Increasing wildfire activity across the Western US poses a significant public health threat. While there is evidence that wildfire smoke is detrimental for respiratory health, the impacts on cardiovascular health remain unclear. This study evaluates the association between fine particulate matter (PM2.5) from wildfire smoke and cardiorespiratory hospital visits in California during the 2004-2009 wildfire seasons. We estimate daily mean wildfire-specific PM2.5 with GEOS-Chem, a global three-dimensional model of atmospheric chemistry, with wildfire emissions from the Global Fire Emissions Database (GFED3). We defined a “smoke event day” as cumulative 0-1-day lag wildfire-specific PM2.5>= 98th percentile of cumulative 0-1 lag day wildfire PM2.5. Associations between exposure and outcomes are estimated using negative binomial regression. Results indicate that smoke event days are associated with a 3.3% (95% CI: [0.4%,6.3%]) increase in visits for all respiratory diseases and a 10.3% (95% CI: [2.3%,19.0%]) increase for asthma specifically. Stratifying by age, we found the largest effect for asthma among children ages 0-5y.
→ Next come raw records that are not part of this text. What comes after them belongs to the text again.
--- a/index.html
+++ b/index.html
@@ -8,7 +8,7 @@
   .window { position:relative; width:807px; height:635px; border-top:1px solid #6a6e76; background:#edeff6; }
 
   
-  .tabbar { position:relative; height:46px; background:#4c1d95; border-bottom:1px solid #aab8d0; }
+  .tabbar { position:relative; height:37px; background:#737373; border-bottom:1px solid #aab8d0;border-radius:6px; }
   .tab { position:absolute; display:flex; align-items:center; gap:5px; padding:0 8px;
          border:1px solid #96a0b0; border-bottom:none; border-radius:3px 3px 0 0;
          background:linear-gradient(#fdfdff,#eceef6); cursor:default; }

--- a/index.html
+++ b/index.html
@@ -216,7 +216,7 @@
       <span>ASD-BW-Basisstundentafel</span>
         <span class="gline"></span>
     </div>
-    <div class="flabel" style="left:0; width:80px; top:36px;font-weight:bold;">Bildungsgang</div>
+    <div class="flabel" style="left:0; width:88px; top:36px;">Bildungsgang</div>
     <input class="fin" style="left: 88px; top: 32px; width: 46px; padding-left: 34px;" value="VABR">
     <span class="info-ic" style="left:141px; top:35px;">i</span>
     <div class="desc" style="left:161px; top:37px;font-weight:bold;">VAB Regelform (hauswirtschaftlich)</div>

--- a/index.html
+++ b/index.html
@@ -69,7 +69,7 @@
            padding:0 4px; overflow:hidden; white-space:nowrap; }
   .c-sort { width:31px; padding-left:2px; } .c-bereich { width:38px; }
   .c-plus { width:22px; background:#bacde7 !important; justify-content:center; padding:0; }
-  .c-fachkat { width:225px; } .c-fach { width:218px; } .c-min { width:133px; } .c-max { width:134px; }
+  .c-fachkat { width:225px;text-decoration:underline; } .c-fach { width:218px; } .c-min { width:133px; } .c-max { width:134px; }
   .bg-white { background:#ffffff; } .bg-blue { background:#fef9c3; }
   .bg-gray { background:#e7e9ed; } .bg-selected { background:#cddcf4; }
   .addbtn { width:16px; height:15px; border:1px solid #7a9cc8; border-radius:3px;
We observed no significant association between exposure and overall cardiovascular disease, but stratified analyses revealed increases in visits for all cardiovascular, ischemic heart disease, and heart failure among non-Hispanic white individuals and those older than 65y. Further, we found significant interaction between smoke event days and daily temperature for all cardiovascular disease visits, suggesting that days with high wildfire PM2.5 and high temperatures may pose greater disease risk. These results suggest increases in adverse outcomes from wildfire smoke exposure and indicate the need for improved prevention and adaptations to protect vulnerable populations.